**Exercise prompt**
Please reproduce the data exactly and omit the pictures.
■ ■ ■ ■ ■ ■ ■
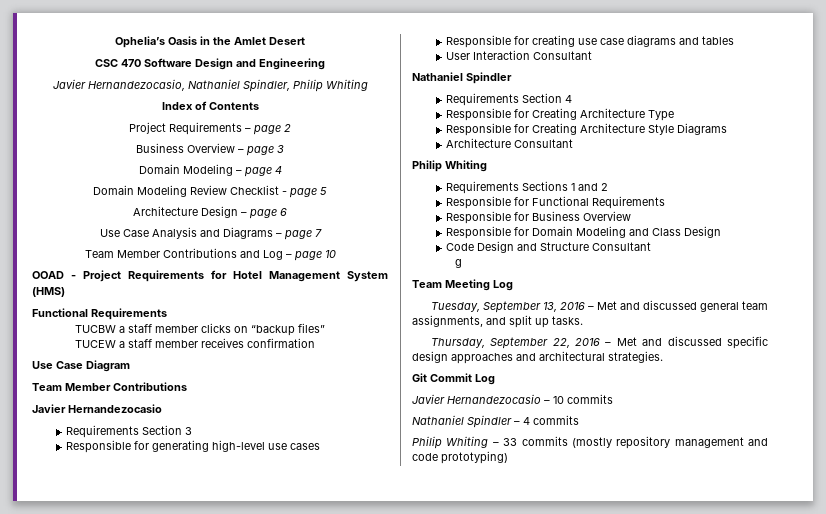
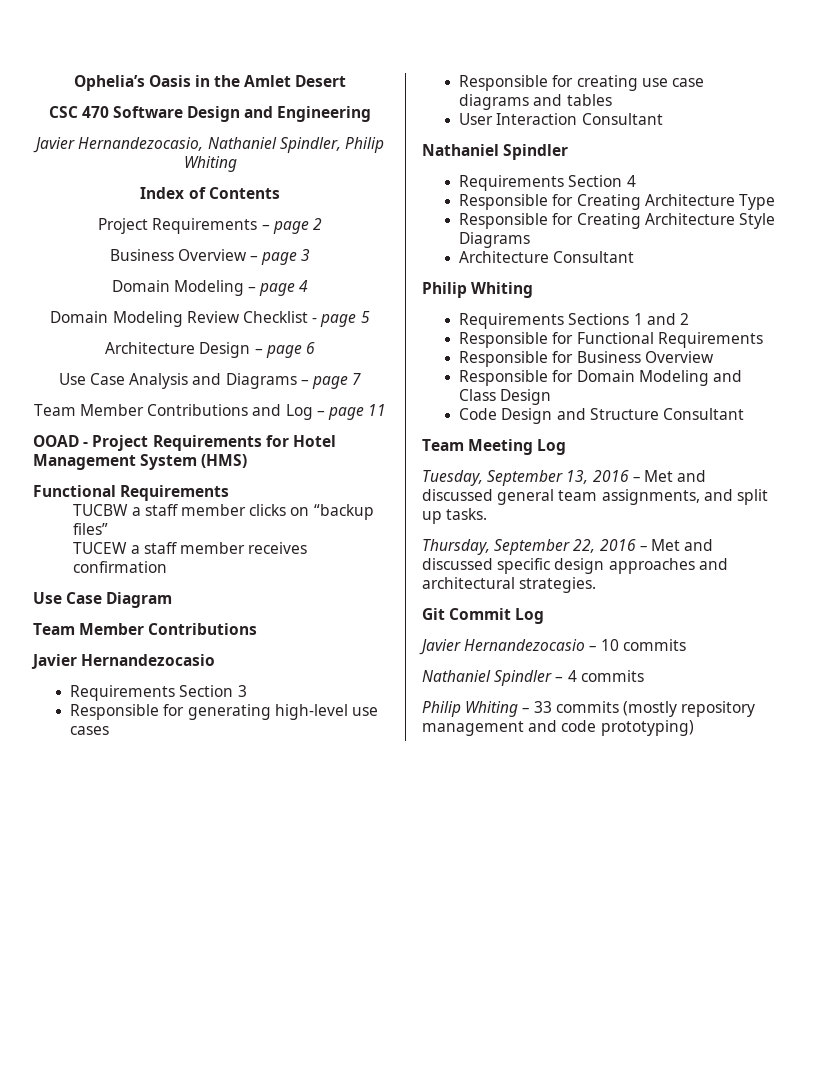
- Team Member Contributions and Log – page 10
+ Team Member Contributions and Log – page 11
- g

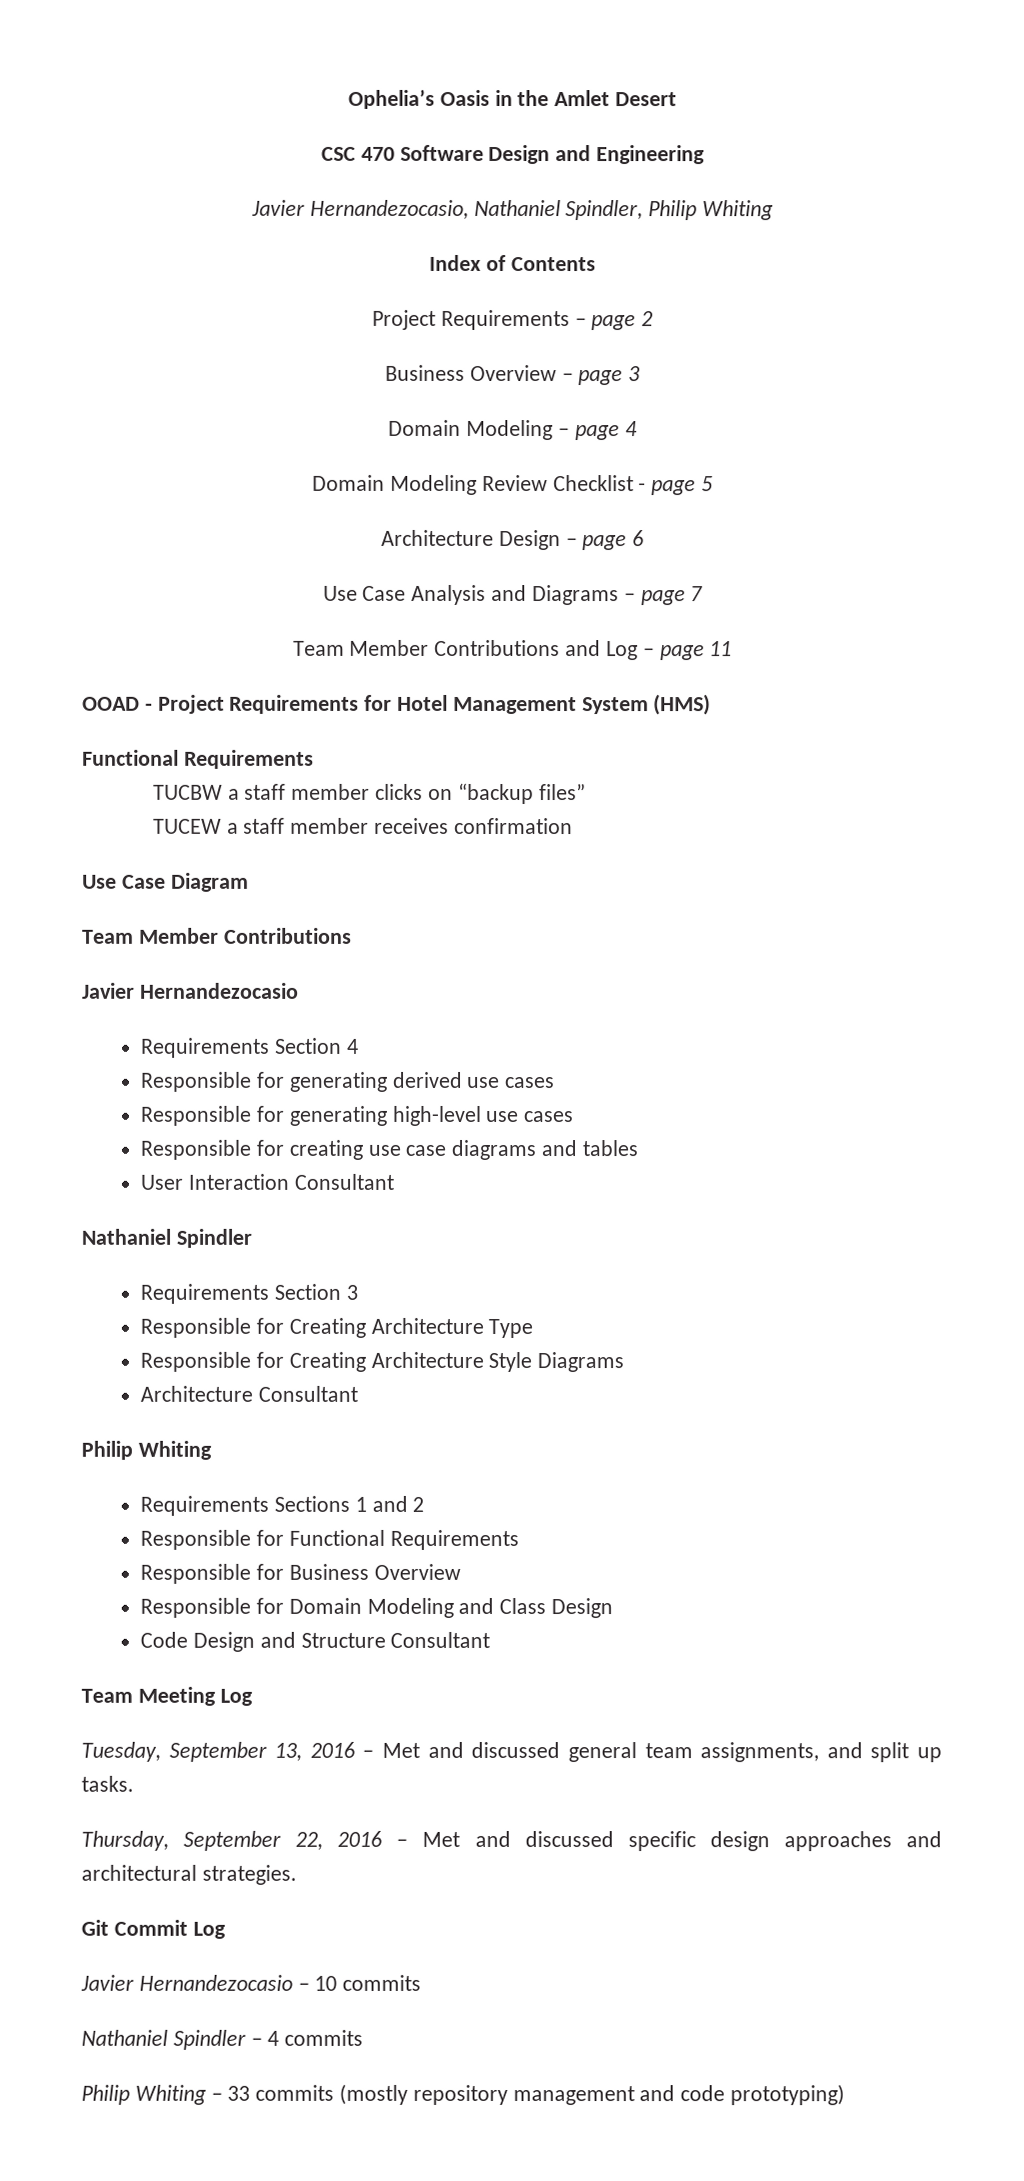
- Requirements Section 3
+ Requirements Section 4
+ Responsible for generating derived use cases
- Requirements Section 4
+ Requirements Section 3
■ ■ ■ ■ ■ ■ ■
**Response to the exercise**
- Team Member Contributions and Log – page 10
+ Team Member Contributions and Log – page 11
- g

- Requirements Section 3
+ Requirements Section 4
+ Responsible for generating derived use cases
- Requirements Section 4
+ Requirements Section 3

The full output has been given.